** Opening Information block **

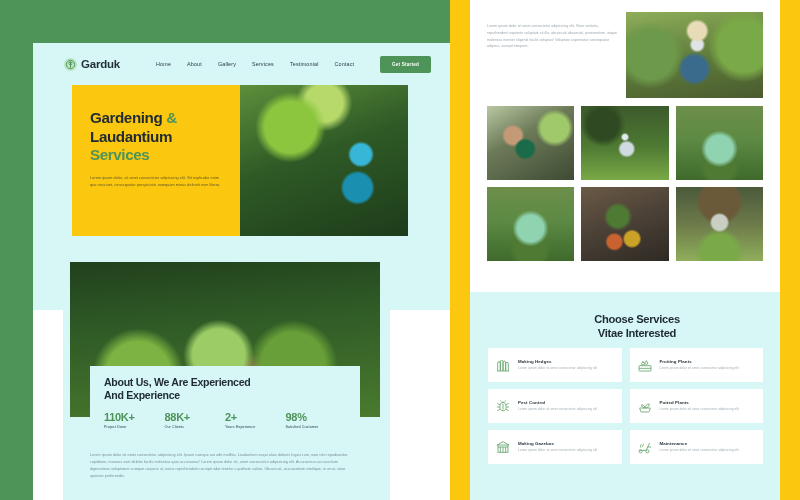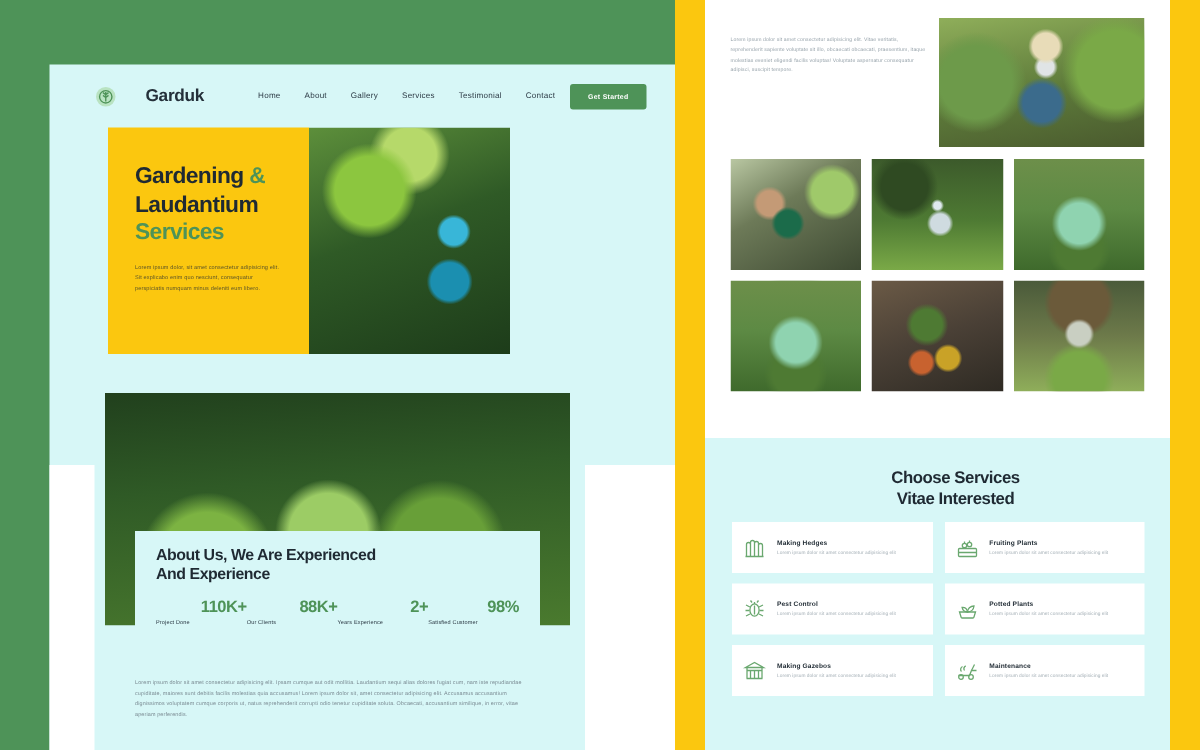--- a/index.html
+++ b/index.html
@@ -56,7 +56,6 @@
   .brand-name {
     font-size: 11.5px; font-weight: bold; color: #24303a;
     letter-spacing: -0.2px;
-    margin-left: 16px;
   }
   #nav-links {
     display: flex; align-items: center; gap: 16px;

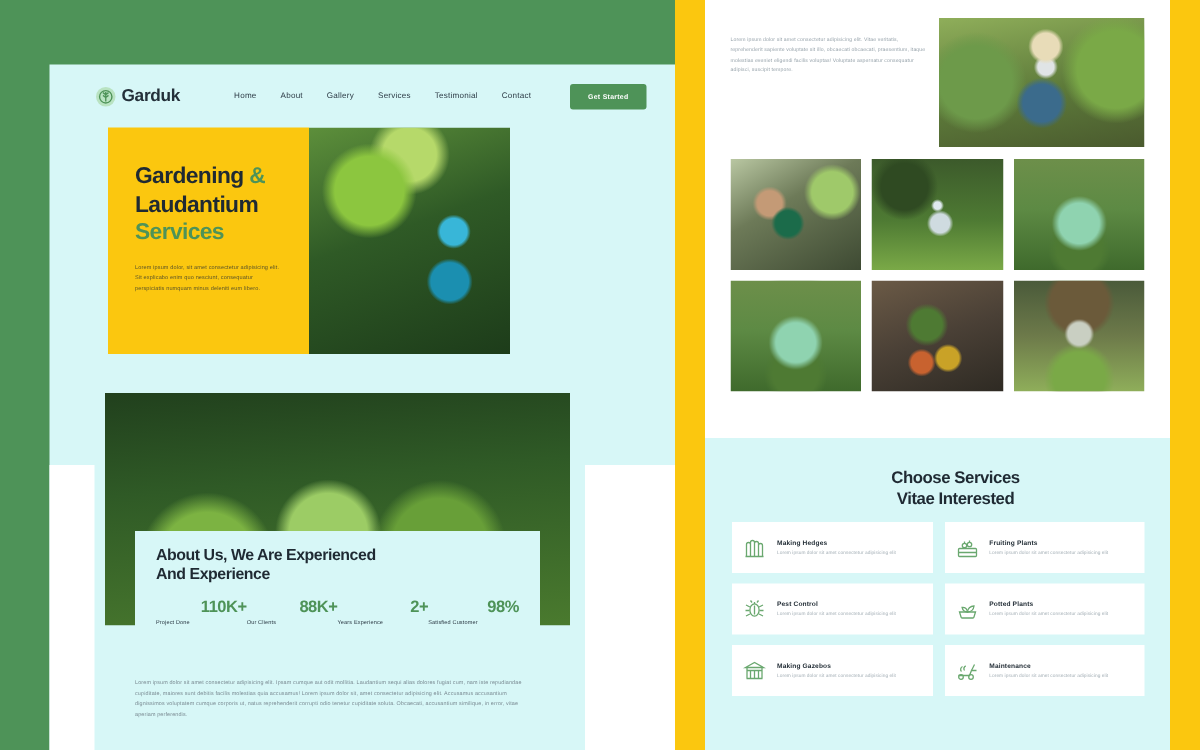--- a/index.html
+++ b/index.html
@@ -80,7 +80,7 @@
   #hero {
     position: absolute;
     left: 72px; top: 85px;
-    width: 268px; height: 151px;
+    width: 336px; height: 151px;
     display: flex;
   }
   #hero-text {

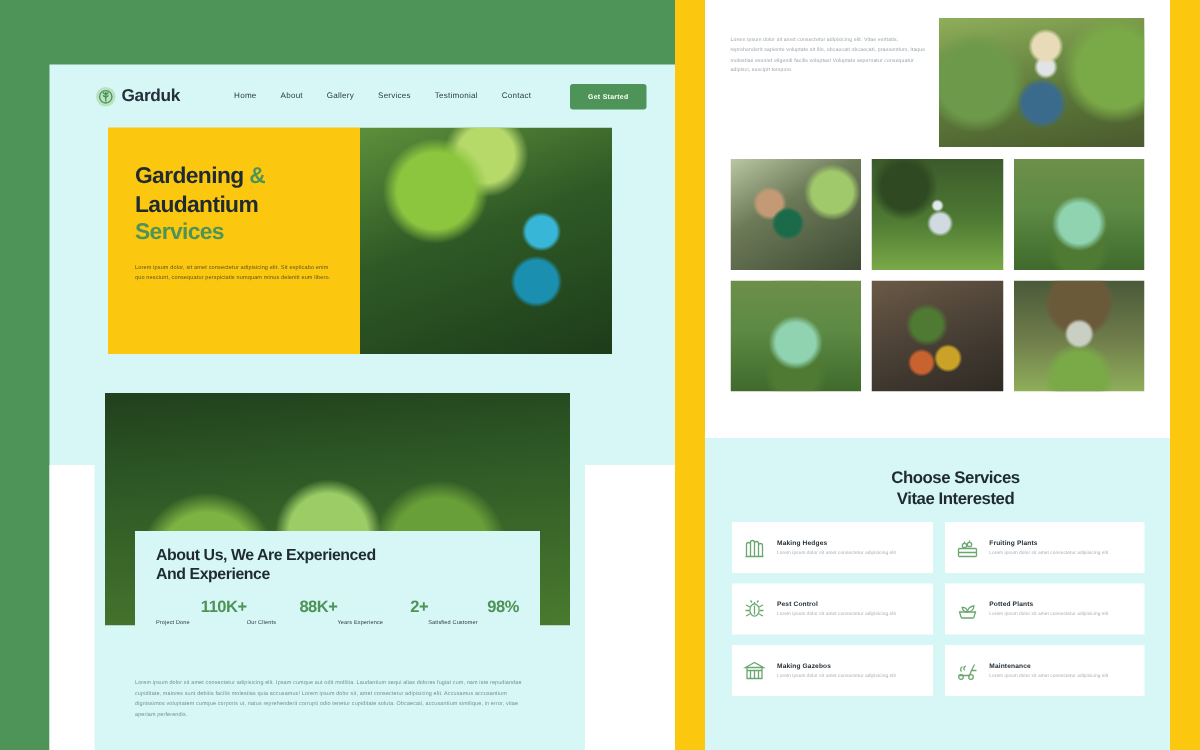--- a/index.html
+++ b/index.html
@@ -109,7 +109,7 @@
   }
   #about-card {
     position: absolute;
-    left: 90px; top: 354px;
+    left: 90px; top: 366px;
     width: 270px; height: 76px;
     background: #d7f7f7;
     padding: 10px 14px 0 14px;

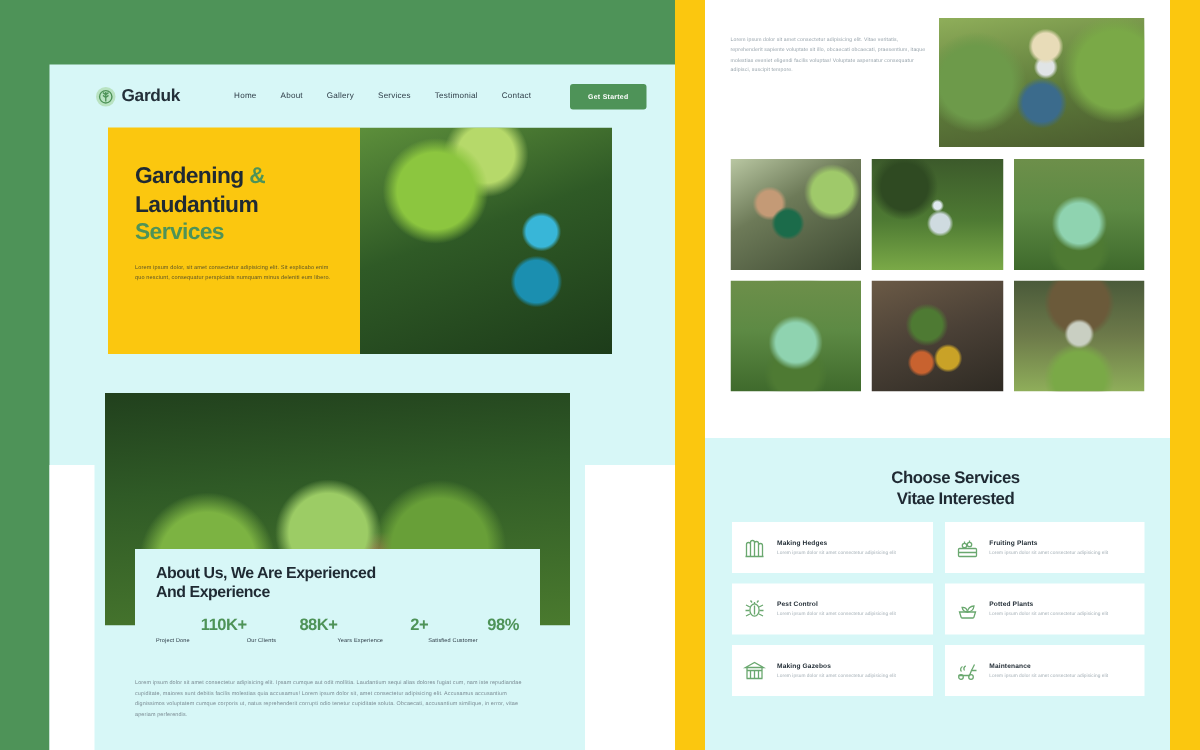--- a/index.html
+++ b/index.html
@@ -121,7 +121,7 @@
   #stats { display: flex; margin-top: 9px; }
   .stat { flex: 1; }
   .stat-value {
-    font-size: 11px; font-weight: bold; color: #4e9358; letter-spacing: -0.3px; text-align: right;
+    font-size: 11px; font-weight: bold; color: #4e9358; letter-spacing: -0.3px;
   }
   .stat-label {
     margin-top: 2px; font-size: 3.7px; color: #2c3a45; letter-spacing: 0.1px;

** Closing Information block **

**Work task:**
Within the listing above, copy each line that has the string "size".

**Output of the exercise:**
     font-size: 11.5px; font-weight: bold; color: #24303a;
-    font-size: 11px; font-weight: bold; color: #4e9358; letter-spacing: -0.3px; text-align: right;
+    font-size: 11px; font-weight: bold; color: #4e9358; letter-spacing: -0.3px;
     margin-top: 2px; font-size: 3.7px; color: #2c3a45; letter-spacing: 0.1px;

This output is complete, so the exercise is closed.